Если соединить высказывания самого Достоевского и его героев о Петербурге, можно представить себе монолог Федора Михайловича о нашем городе:

 

«Редко где найдется столько мрачных, резких и странных влияний на душу человека, как в Петербурге… Вы замечали, что в Петербурге улицы все угрюмые? Это самый отвлеченный и умышленный город в мире…»

«Я всегда был фантазером и мистиком, и, признаюсь вам, Петербург, не знаю почему, для меня всегда казался какою-то тайною.

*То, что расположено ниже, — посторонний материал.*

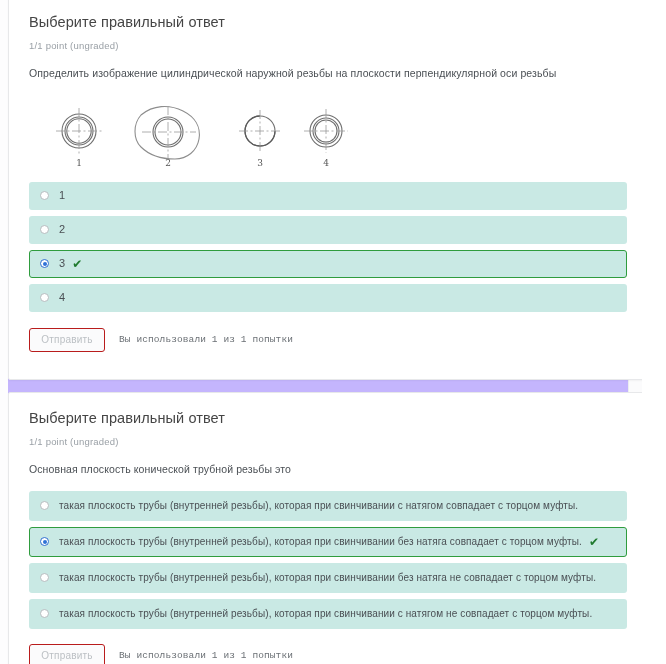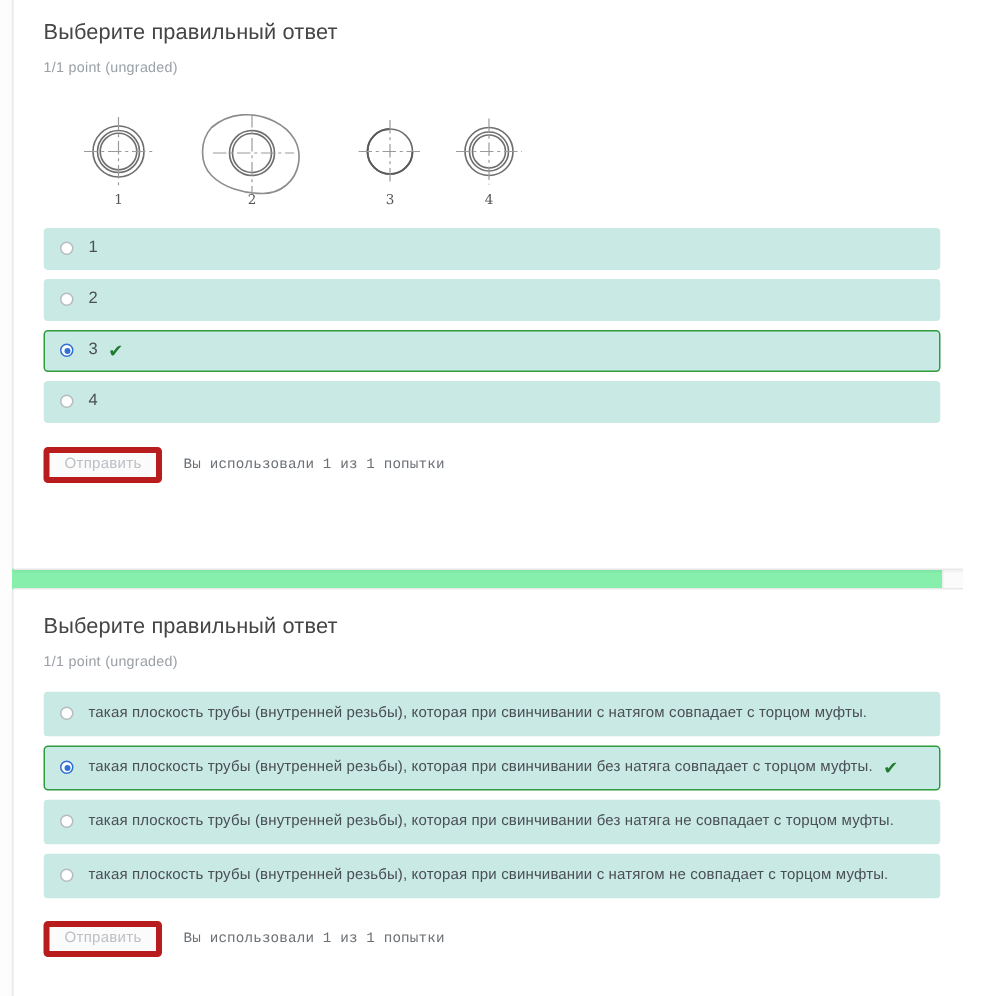--- a/index.html
+++ b/index.html
@@ -18,7 +18,7 @@
   .page {
     width: 642px;
     height: 664px;
-    background: #86efac;
+    background: #c4b5fd;
     position: relative;
     overflow: hidden;
   }

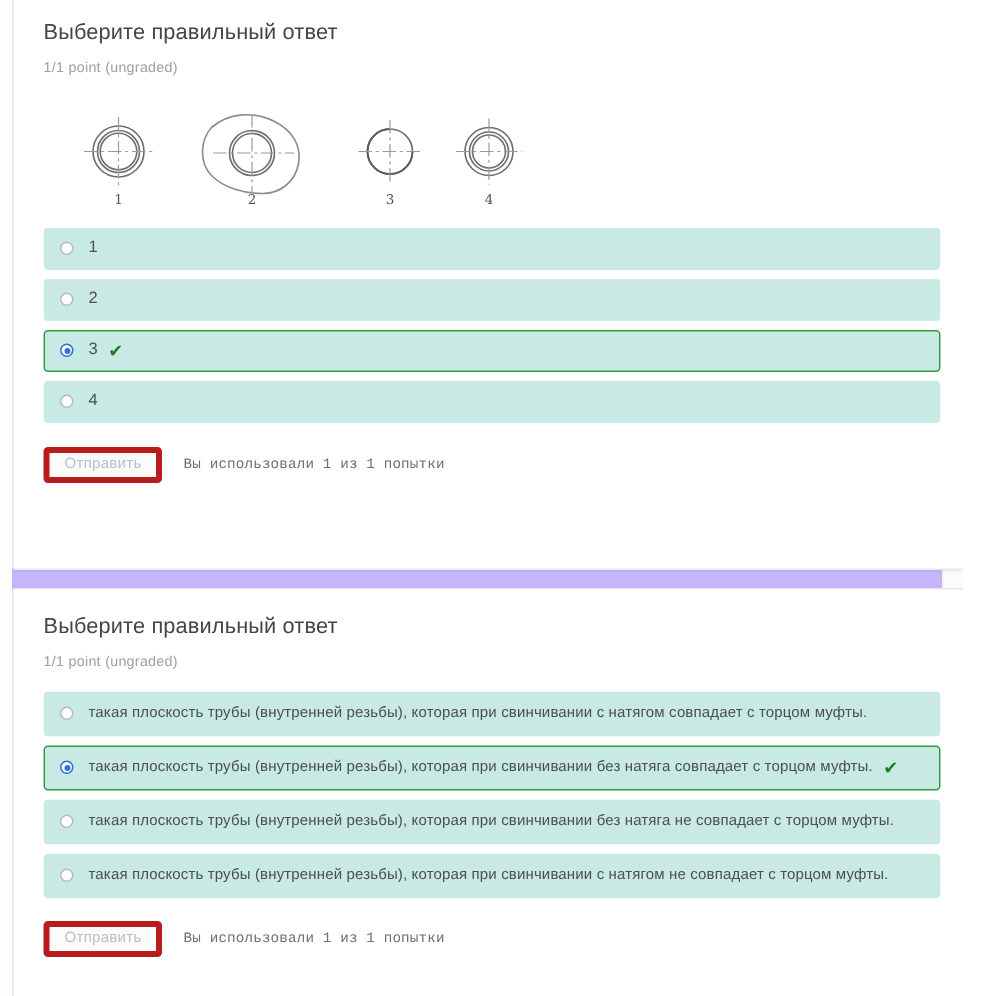--- a/index.html
+++ b/index.html
@@ -186,6 +186,7 @@
     <div class="card-inner">
       <div class="q-title">Выберите правильный ответ</div>
       <div class="q-points">1/1 point (ungraded)</div>
+      <div class="q-prompt">Определить изображение цилиндрической наружной резьбы на плоскости перпендикулярной оси резьбы</div>
 
       <div class="figure-strip">
         <svg width="325" height="78" viewBox="0 0 325 78" xmlns="http://www.w3.org/2000/svg">

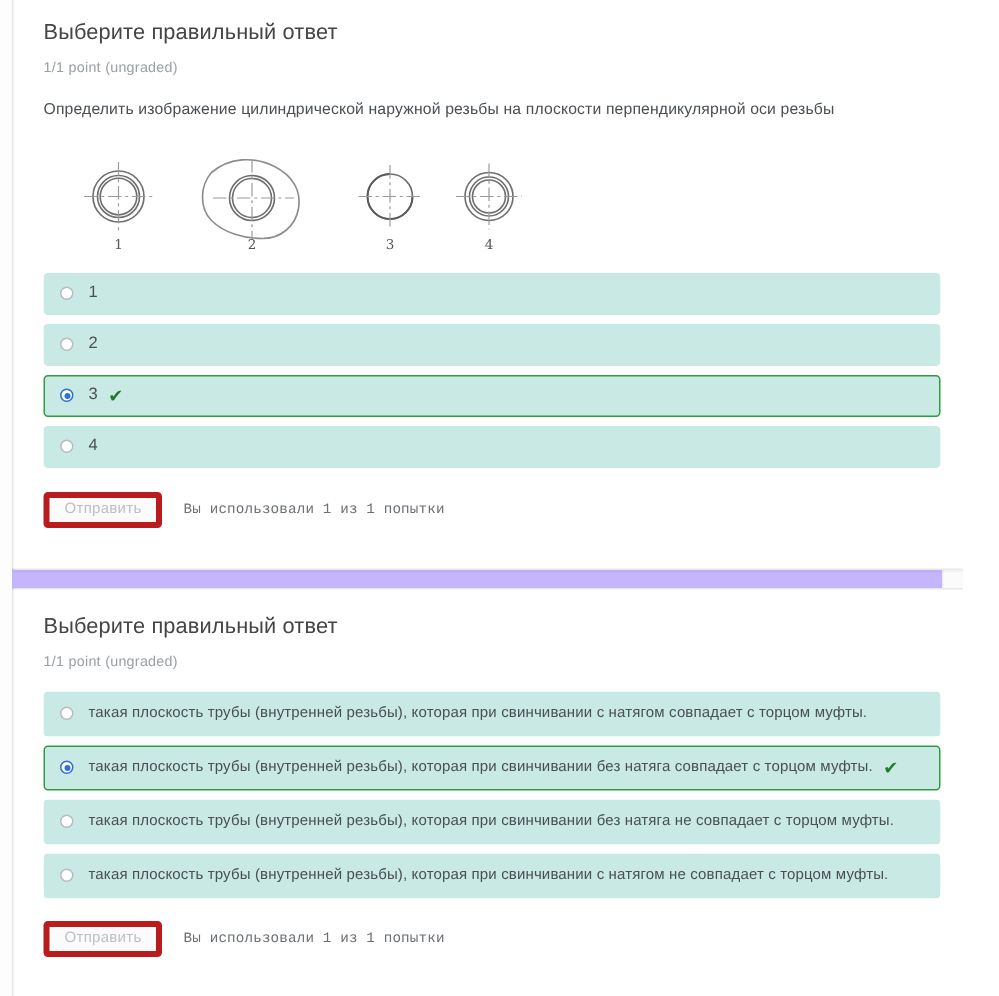--- a/index.html
+++ b/index.html
@@ -155,7 +155,7 @@
   .submit-btn {
     min-width: 76px;
     height: 24px;
-    border: 4px solid #b91c1c;
+    border: 1px solid #b91c1c;
     background: #fbfbfc;
     color: #bcc0c4;
     font-size: 10px;

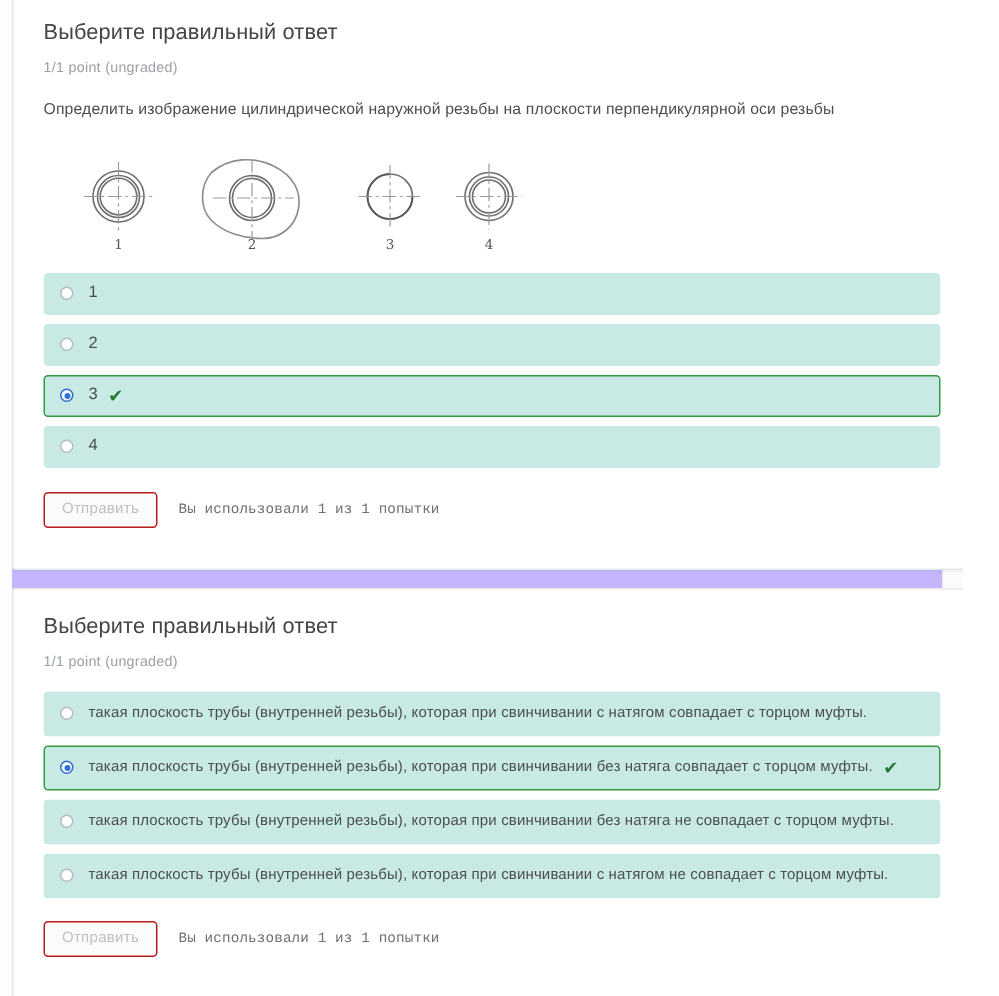--- a/index.html
+++ b/index.html
@@ -265,6 +265,7 @@
     <div class="card-inner">
       <div class="q-title">Выберите правильный ответ</div>
       <div class="q-points">1/1 point (ungraded)</div>
+      <div class="q-prompt">Основная плоскость конической трубной резьбы это</div>
 
       <div class="options" style="margin-top:14px;">
         <div class="option wide">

Я ходил по улицам, присматривался к иным, совсем незнакомым прохожим, изучал их лица и угадывал, кто они, как живут, чем занимаются и что особенно их в эту минуту интересует… И многие лица мне казались какими-то странными… Это город полусумасшедших.., и это действительно так!»

«Этот фантастический город весь насыщен существующими и вымышленными историями. Он как-то неожиданно, почти мгновенно возник. Но так же внезапно ведь может и исчезнуть? Искуриться паром к темно-синему небу…»

«Мне так грустно смотреть иногда на его сырые, огромные стены, на его мраморы, барельефы, статуи, колонны, которые тоже едва сводят зуб об зуб от сырости, на обнаженный мокрый гранит тротуаров, как будто со зла растрескавшийся под ногами прохожих… Черный купол петербургского неба почти всегда залит тушью, весь горизонт петербургский смотрит так кисло, так кисло… К тому же адский туман, и видно кругом лишь на сажень.»

«Сто раз мне среди этого тумана задавалась странная, но навязчивая греза: «А что, как разлетится этот туман и уйдет кверху, не уйдет ли с ним вместе и весь этот гнилой, склизлый город, подымется с туманом и исчезнет как дым, и останется прежнее финское болото, а посреди его, пожалуй, для красы, бронзовый всадник на жарко дышащем, загнанном коне?»

«Петербуржцы так рассеяны, у них столько удовольствий, дел, службы, сплетен и разных других развлечений и, кроме того, столько грязи, что вряд ли есть время осмотреться кругом, вглядеться в Петербург внимательнее, изучить его физиономию и прочесть историю города и всей нашей эпохи в этой массе камней, в этих великолепных зданиях, дворцах, монументах… Да и вряд ли кому придет в голову убить дорогое время на такое вполне невинное и не приносящее дохода занятие…»

«Есть такие петербургские жители, которые не выходили из своего квартала лет по десяти и более, и знают хорошо только одну дорогу в свое служебное ведомство. Есть такие, которые не были ни в Эрмитаже, ни в Ботаническом саду, ни в музее, ни на одной выставке…»

А, между прочим, изучение города, право, не бесполезная вещь!

Жизнь Петербурга так эфемерна… А ну как он и вправду исчезнет?